What a good maxim for today. Mark Meaney’s father was a cruise director on Holland America ships, which meant he continuously, day-in, day-out, had to be creative, planning onboard events for passengers, hosting quizzes, standing in for entertainers when for some reason they could not perform – he then went on to host his own Hollywood-based television show. Obviously creativity runs in the Meaney blood, and when it comes to food, this is Mark Meaney’s own background. Tonight he hosts dinner in Golden Peony, the hotel’s Cantonese restaurant that is clearly tremendously popular with locals. Yet another party of ten comes in, at ten, around the table next to us. Many go for set menus, priced individually from Onyx, at S$68, up to Emerald, at S$188, but they also do menus-for-ten, at just under a thousand, Singapore dollars that is.
Chef Ku Keung rushes out, presents his business card, seems to take our order personally. I must profess a prejudice. I would always, without exception, choose any cuisine other than anything Chinese but this dinner was absolutely delicious, and so stylish. Loved the gold-tasselled menu, offering Flavours Of Wellness suggestions, say poached baby spinach and morels and wolfberry in rice broth, to get ride of phlegm, but we went for dimsum with new-style Pekin duck, barbecued suckling pig with asparagus, spotted grouper, fried and plain rice, vegetables. The highlight, however, was the dessert, chilled cream of avocado soup with ice cream, totally eulogistic, especially with the final taste of Ch de Chamirey Marquis de Jouenne d’Herville 2012 Bourgogne. And all the while we talked Ireland, and Japan, and Singapore, and its weddings – of the 162 they will have done at this hotel this year, 98% are Singapore-Chinese as opposed to Singapore-Indian or Singapore-Malay, the young couple plan everything, including menu-tasting, but the bride’s parents pay.
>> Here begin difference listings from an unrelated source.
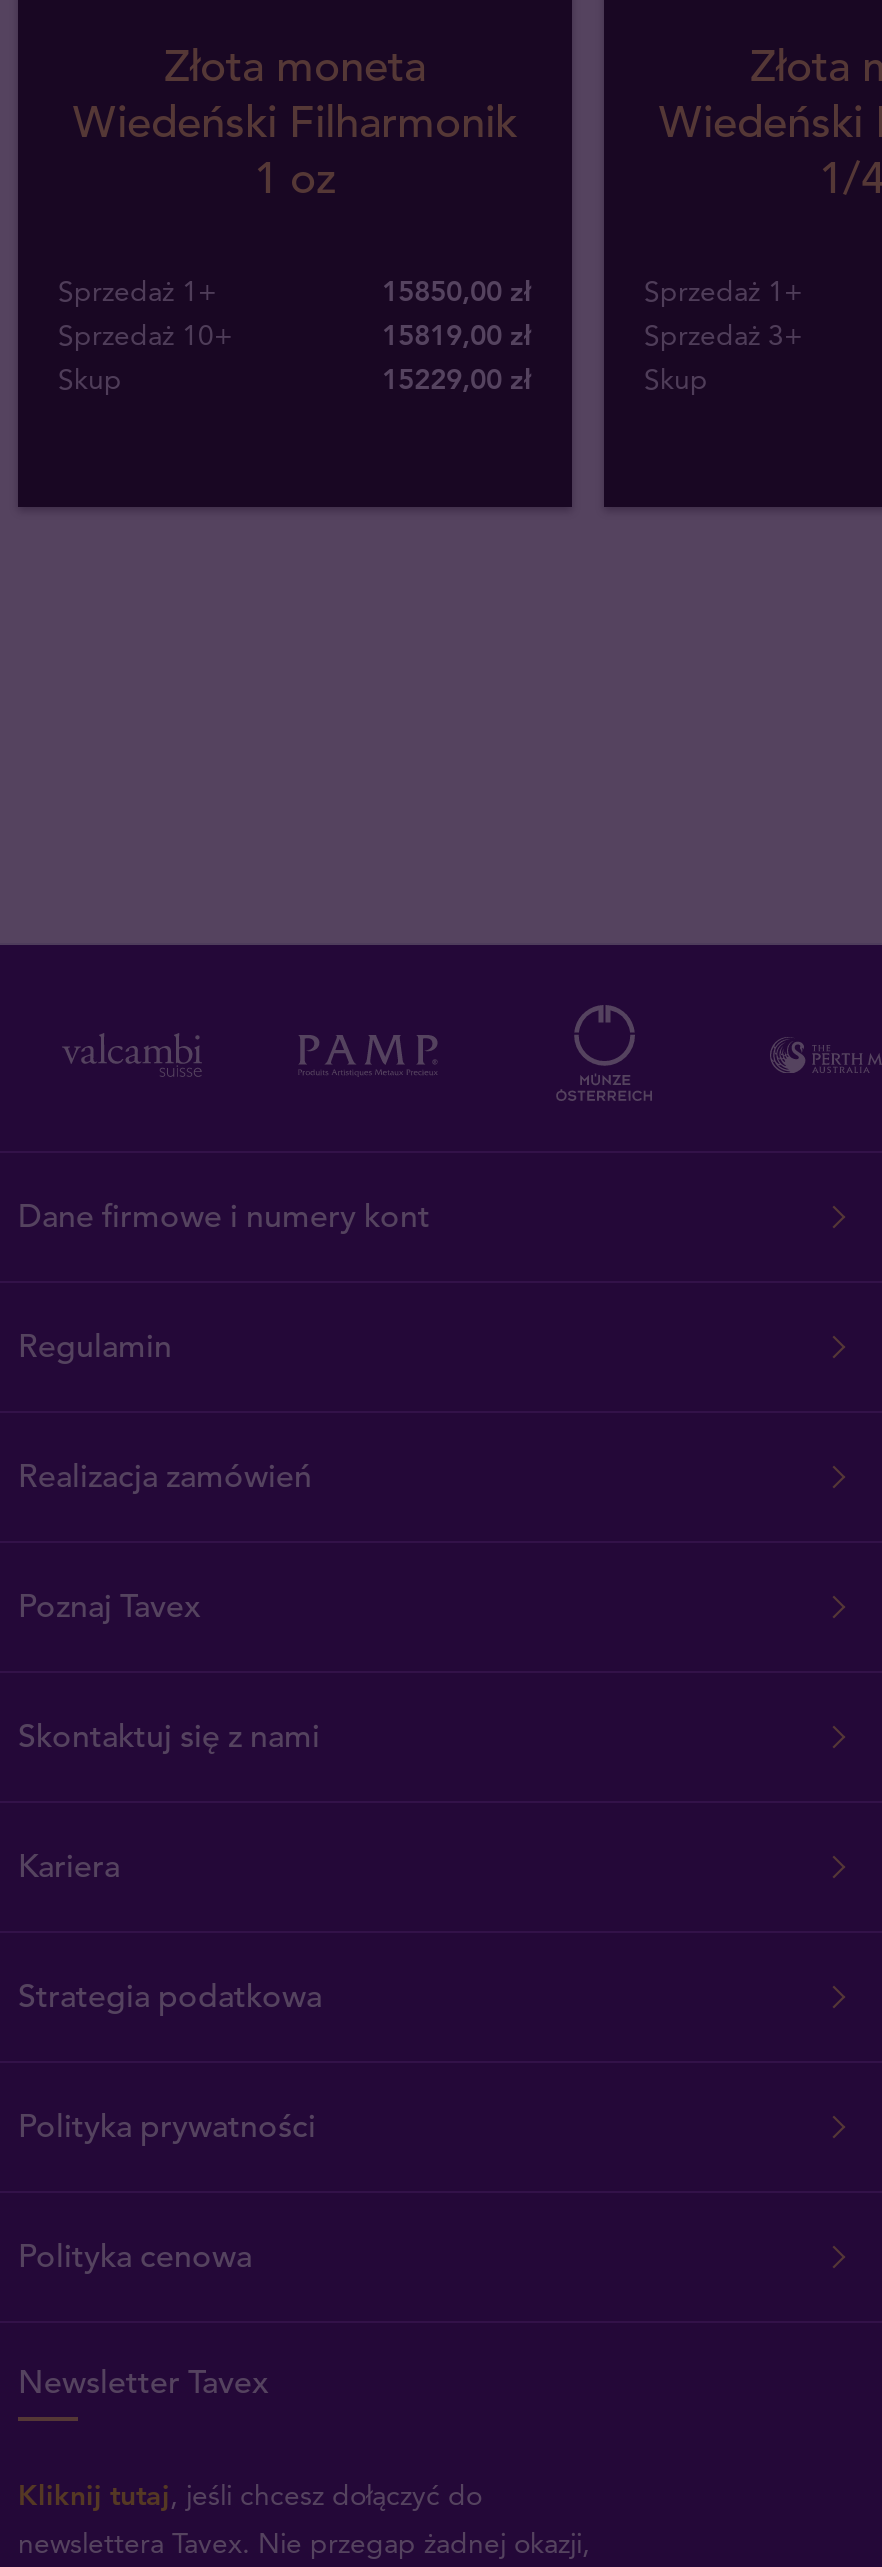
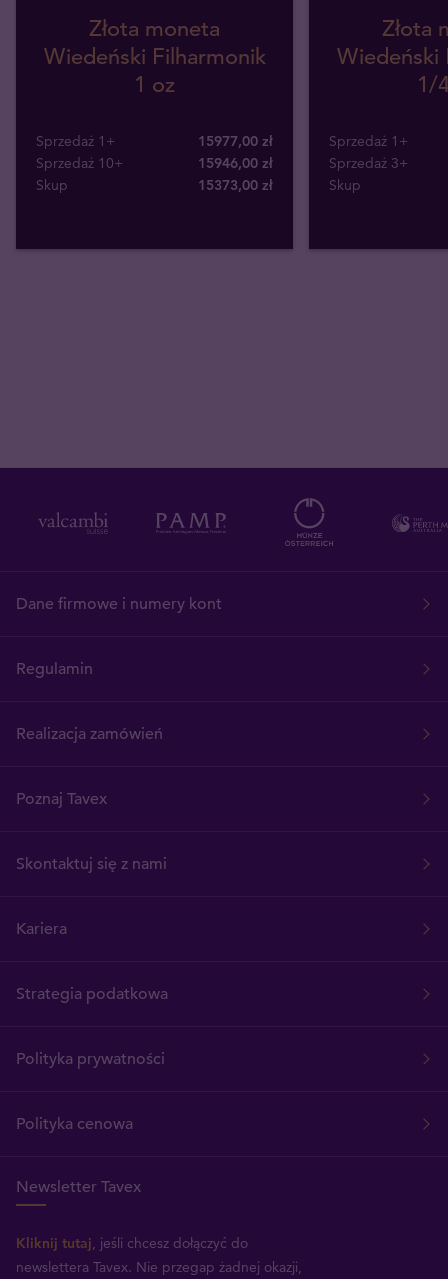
- 15850,00 zł
+ 15977,00 zł

- 15819,00 zł
+ 15946,00 zł

- 15229,00 zł
+ 15373,00 zł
In the morning I am in the 31st floor Club Lounge, now somewhat quiet – last night, at cocktail hour, it was, shall we say, not-a- chair-free, with many making dinner out of the copious hors d’oeuvres. It is holiday time, says Michelle Wong, the charming club manager. By nine, we will be full (at least a quarter of the hotel’s 507 rooms seem to give access to the lounge). While reading Jeremy Paxman on Jeremy Clarkson in the lounge’s Financial Times, I enjoyed excellent scrambled eggs, and thought that with every hour I warm to this hotel even more. Want to know why? The gym is 24/7 and its televisions work, with decent channels. Speedy WiFi, and everything in the room is where you ideally expect it to be. No impossible to find and work light switches here, no complicated shower, no wait at all for a personalised response from the telephone operator – I was using a proper telephone rather than some hotels’ designer items that are meant merely to look beautiful. Luxury for today is simple. A hotel that works, with passionate staff.